[Dataset items]
+-------+
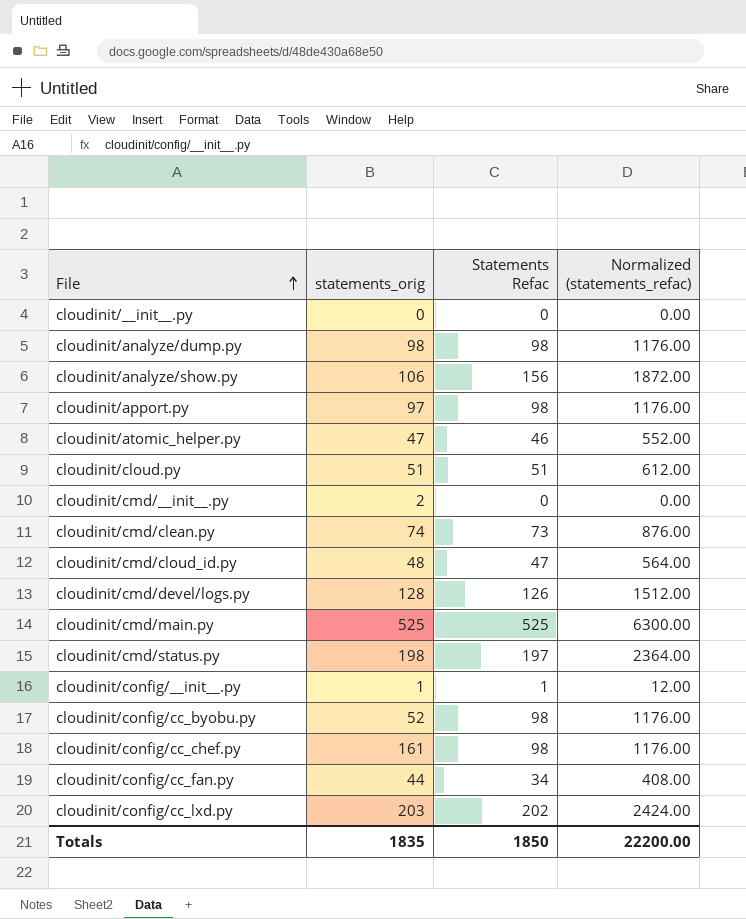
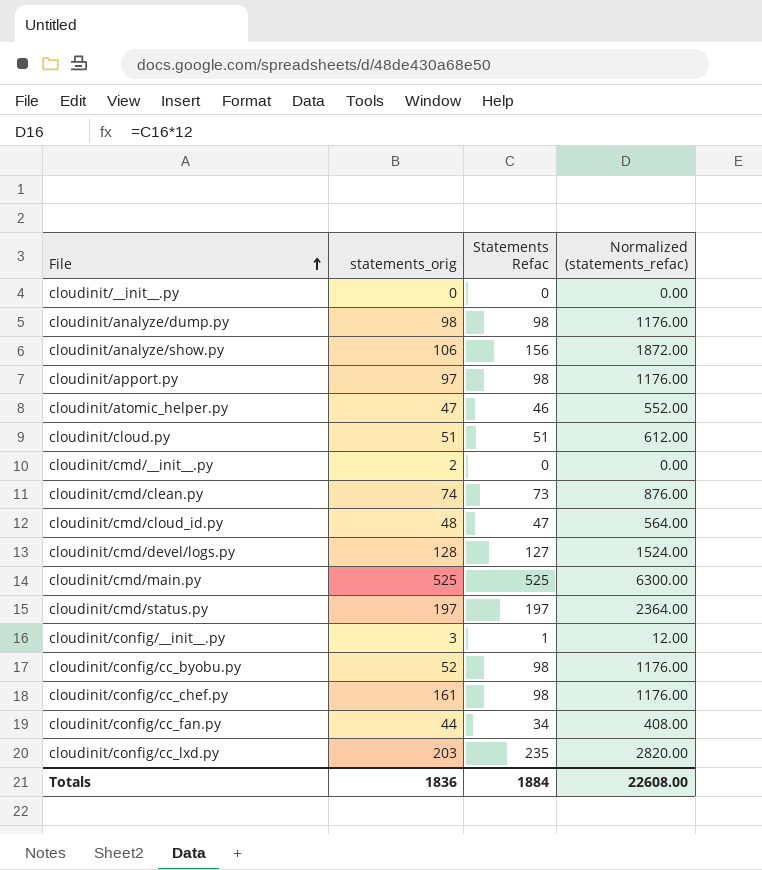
cloudinit/cmd/devel/logs.py | Statements Refac: 126 -> 127
cloudinit/cmd/devel/logs.py | Normalized (statements_refac): 1512.00 -> 1524.00
cloudinit/cmd/status.py | statements_orig: 198 -> 197
cloudinit/config/__init__.py | statements_orig: 1 -> 3
cloudinit/config/cc_lxd.py | Statements Refac: 202 -> 235
cloudinit/config/cc_lxd.py | Normalized (statements_refac): 2424.00 -> 2820.00
Totals | statements_orig: 1835 -> 1836
Totals | Statements Refac: 1850 -> 1884
Totals | Normalized (statements_refac): 22200.00 -> 22608.00

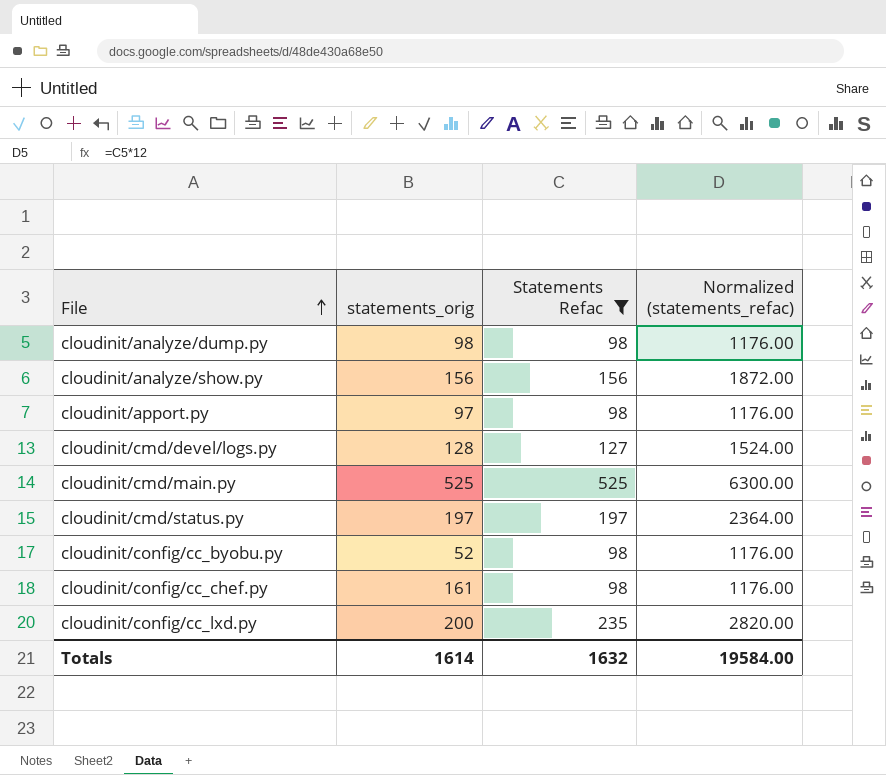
filter: none -> Statements Refac >= 98
cloudinit/analyze/show.py | statements_orig: 106 -> 156
cloudinit/config/cc_lxd.py | statements_orig: 203 -> 200
Totals | statements_orig: 1836 -> 1614
Totals | Statements Refac: 1884 -> 1632
Totals | Normalized (statements_refac): 22608.00 -> 19584.00

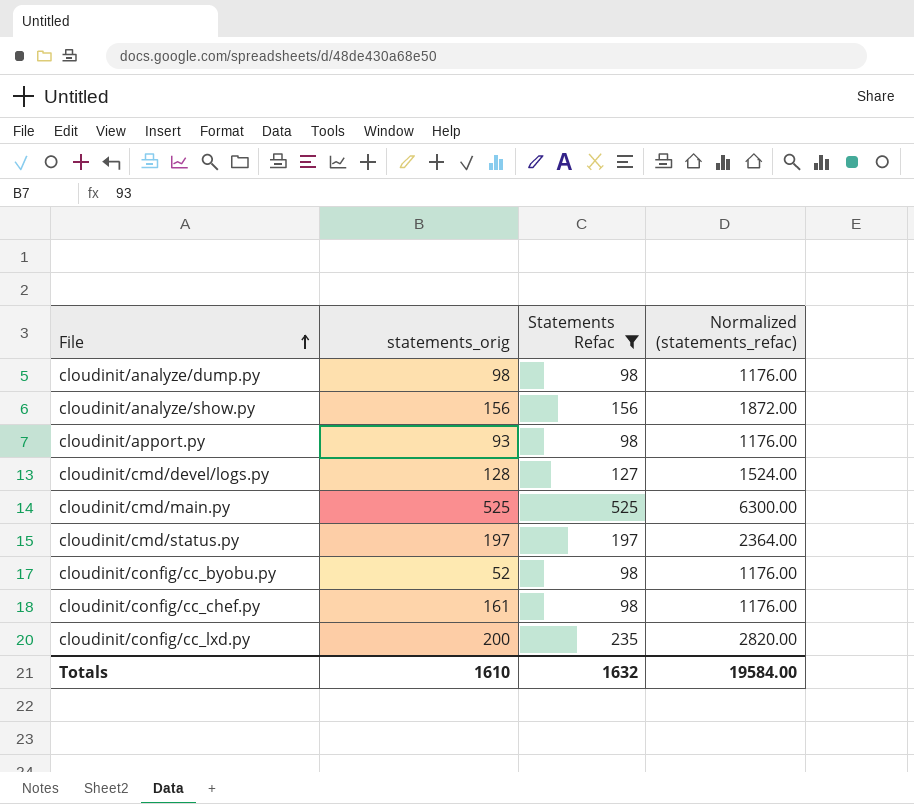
cloudinit/apport.py | statements_orig: 97 -> 93
Totals | statements_orig: 1614 -> 1610

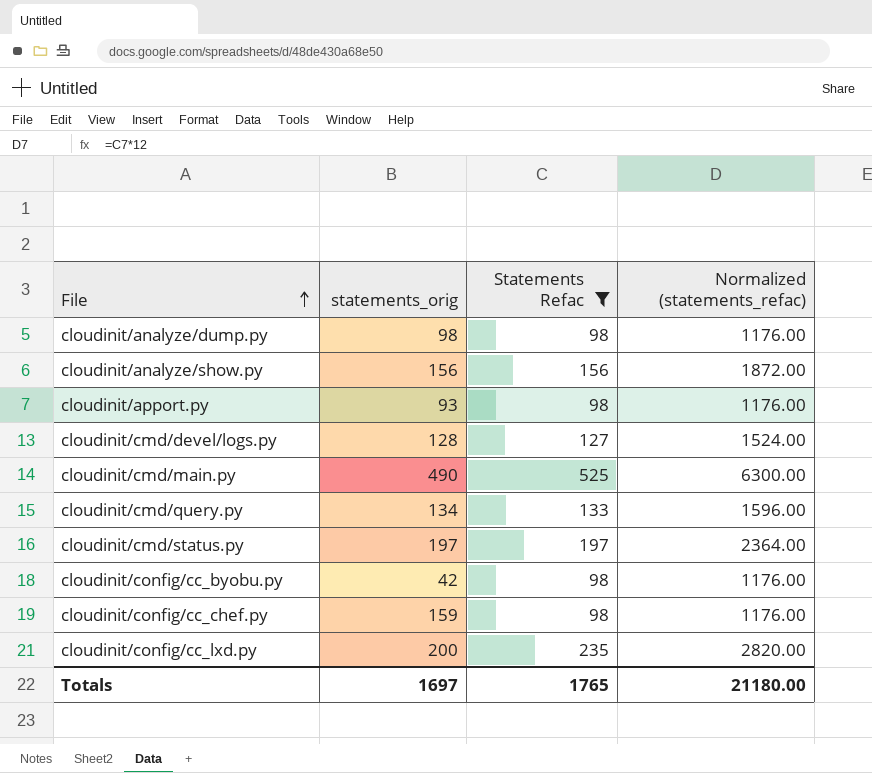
cloudinit/cmd/main.py | statements_orig: 525 -> 490
row cloudinit/cmd/query.py: none -> 134 | 133 | 1596.00
cloudinit/config/cc_byobu.py | statements_orig: 52 -> 42
cloudinit/config/cc_chef.py | statements_orig: 161 -> 159
Totals | statements_orig: 1610 -> 1697
Totals | Statements Refac: 1632 -> 1765
Totals | Normalized (statements_refac): 19584.00 -> 21180.00

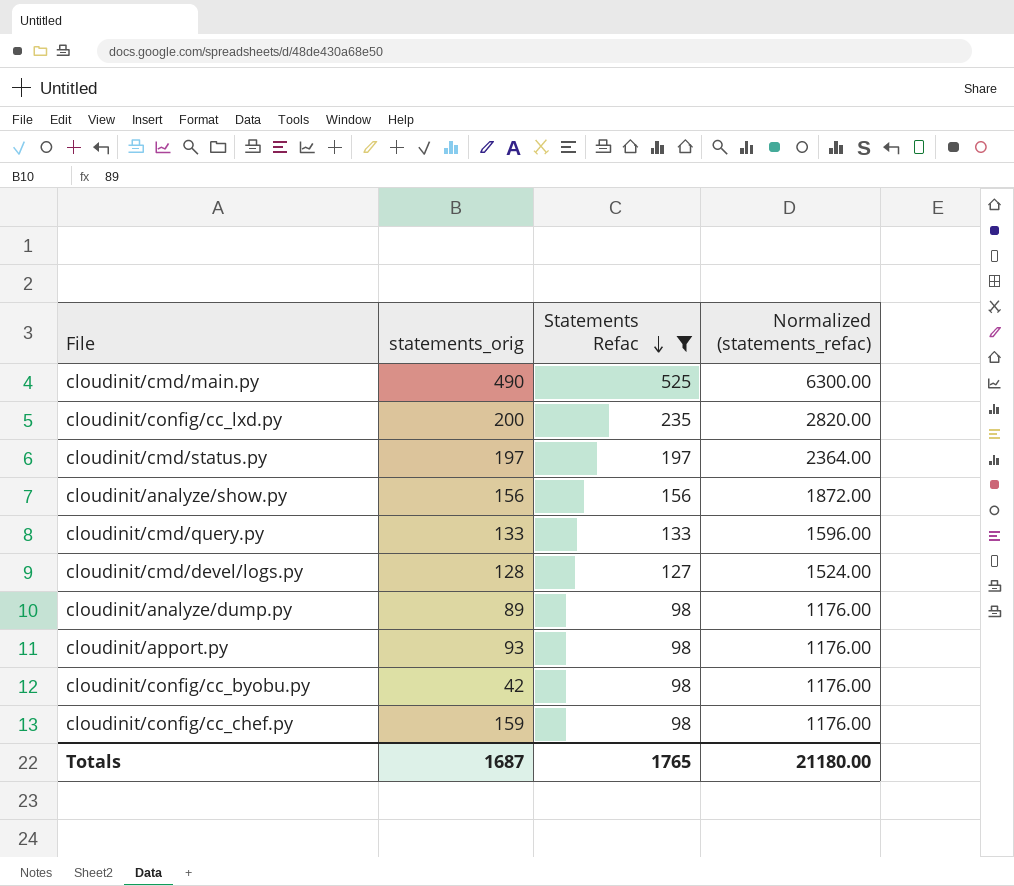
row order: File ascending -> Statements Refac descending
cloudinit/cmd/query.py | statements_orig: 134 -> 133
cloudinit/analyze/dump.py | statements_orig: 98 -> 89
Totals | statements_orig: 1697 -> 1687

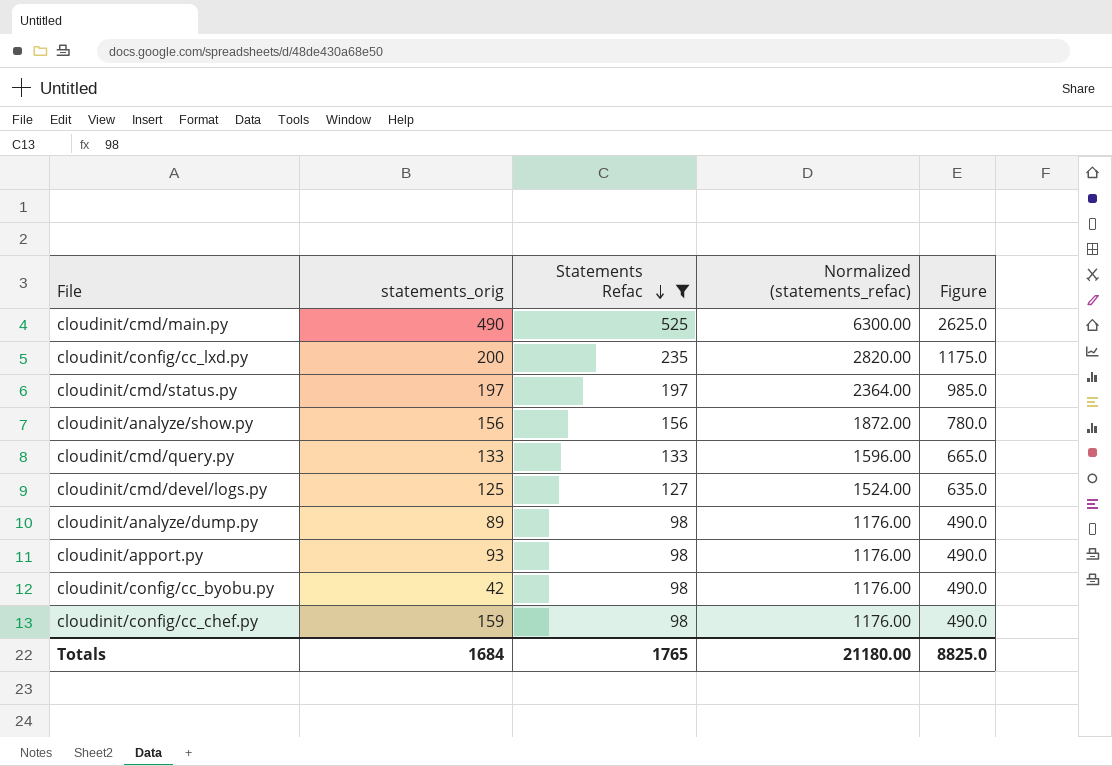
column Figure | formula: none -> [Statements Refac] * 5
cloudinit/cmd/devel/logs.py | statements_orig: 128 -> 125
Totals | statements_orig: 1687 -> 1684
+-------+
* **WHAT YOU SHOULD DO**
Text only, no pictures: please print exactly the lines above from the line with "cloudinit/apport.py | statements_orig: 97" up to and including the line with "cloudinit/config/cc_byobu.py | statements_orig: 52", and nothing else.

* **RESULT OF THE EXERCISE**
cloudinit/apport.py | statements_orig: 97 -> 93
Totals | statements_orig: 1614 -> 1610

cloudinit/cmd/main.py | statements_orig: 525 -> 490
row cloudinit/cmd/query.py: none -> 134 | 133 | 1596.00
cloudinit/config/cc_byobu.py | statements_orig: 52 -> 42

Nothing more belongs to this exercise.